Records section start
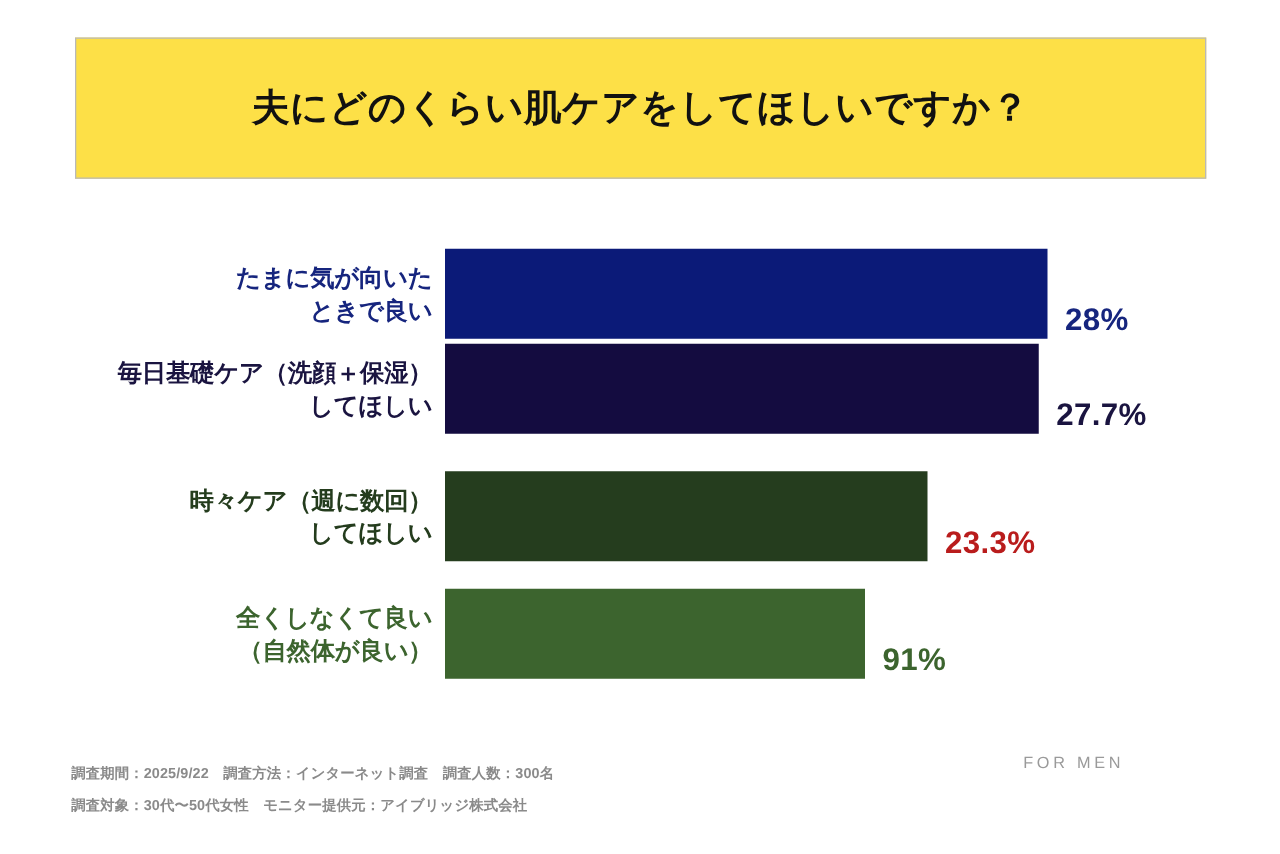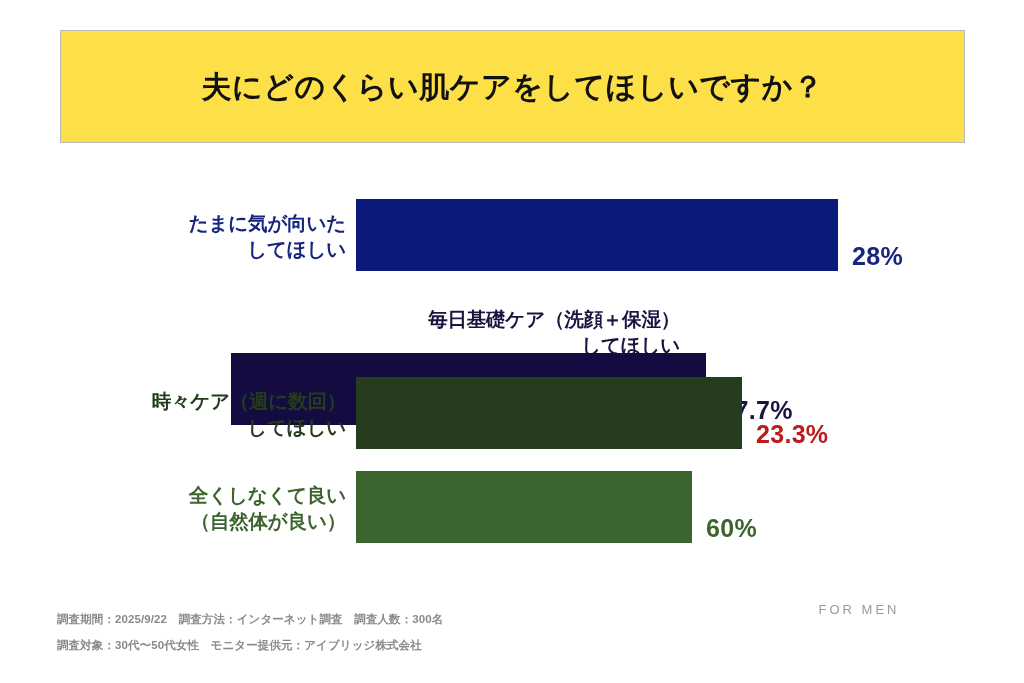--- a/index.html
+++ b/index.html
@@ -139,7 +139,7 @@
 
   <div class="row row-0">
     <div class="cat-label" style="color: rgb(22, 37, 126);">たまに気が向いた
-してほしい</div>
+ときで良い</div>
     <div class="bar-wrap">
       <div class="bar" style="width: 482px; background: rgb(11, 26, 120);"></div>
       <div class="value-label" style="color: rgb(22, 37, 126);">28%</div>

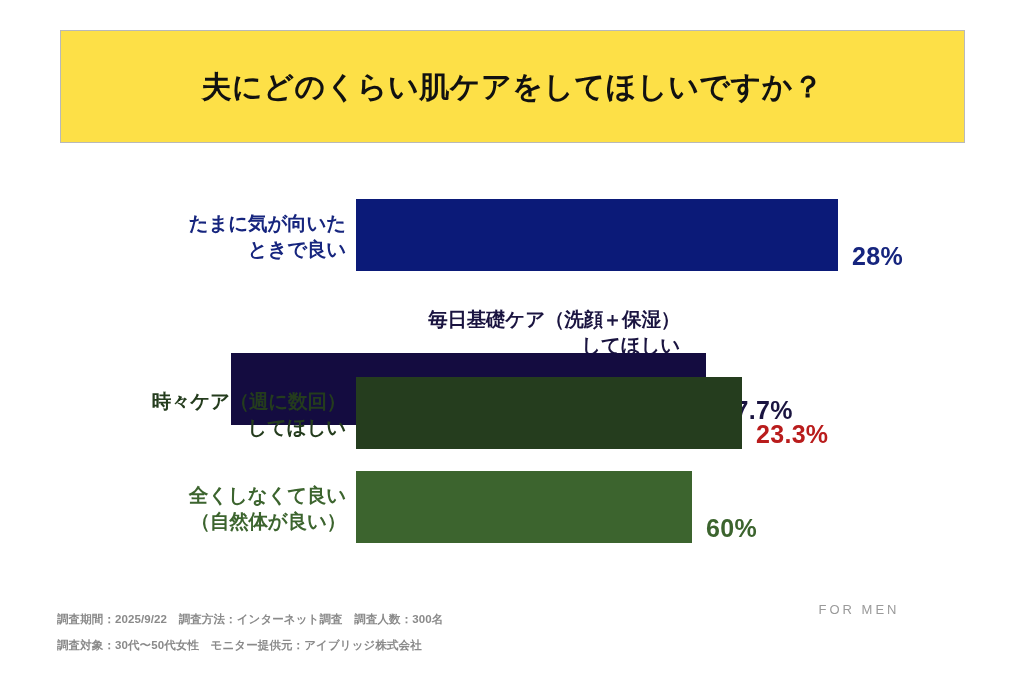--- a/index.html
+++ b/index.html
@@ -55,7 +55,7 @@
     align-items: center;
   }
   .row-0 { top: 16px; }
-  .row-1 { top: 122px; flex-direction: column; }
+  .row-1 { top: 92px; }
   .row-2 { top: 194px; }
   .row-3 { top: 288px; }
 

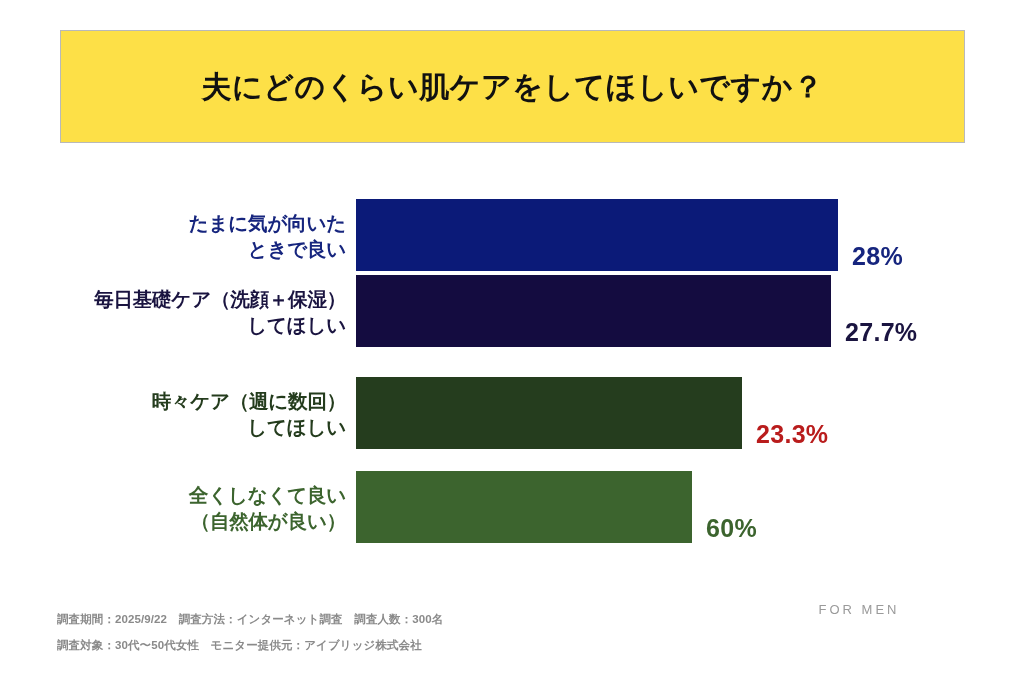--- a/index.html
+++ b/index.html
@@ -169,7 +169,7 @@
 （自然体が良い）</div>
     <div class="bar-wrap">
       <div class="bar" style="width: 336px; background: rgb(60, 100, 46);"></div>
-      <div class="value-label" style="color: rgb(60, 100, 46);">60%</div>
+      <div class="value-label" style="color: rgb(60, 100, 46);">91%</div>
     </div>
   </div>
Records section end
▶ **Task to carry out**
Could you restate all of the data above word for word and skip every picture?

▶ **Answer for this exercise**
--- a/index.html
+++ b/index.html
@@ -139,7 +139,7 @@
 
   <div class="row row-0">
     <div class="cat-label" style="color: rgb(22, 37, 126);">たまに気が向いた
-してほしい</div>
+ときで良い</div>
     <div class="bar-wrap">
       <div class="bar" style="width: 482px; background: rgb(11, 26, 120);"></div>
       <div class="value-label" style="color: rgb(22, 37, 126);">28%</div>

--- a/index.html
+++ b/index.html
@@ -55,7 +55,7 @@
     align-items: center;
   }
   .row-0 { top: 16px; }
-  .row-1 { top: 122px; flex-direction: column; }
+  .row-1 { top: 92px; }
   .row-2 { top: 194px; }
   .row-3 { top: 288px; }
 

--- a/index.html
+++ b/index.html
@@ -169,7 +169,7 @@
 （自然体が良い）</div>
     <div class="bar-wrap">
       <div class="bar" style="width: 336px; background: rgb(60, 100, 46);"></div>
-      <div class="value-label" style="color: rgb(60, 100, 46);">60%</div>
+      <div class="value-label" style="color: rgb(60, 100, 46);">91%</div>
     </div>
   </div>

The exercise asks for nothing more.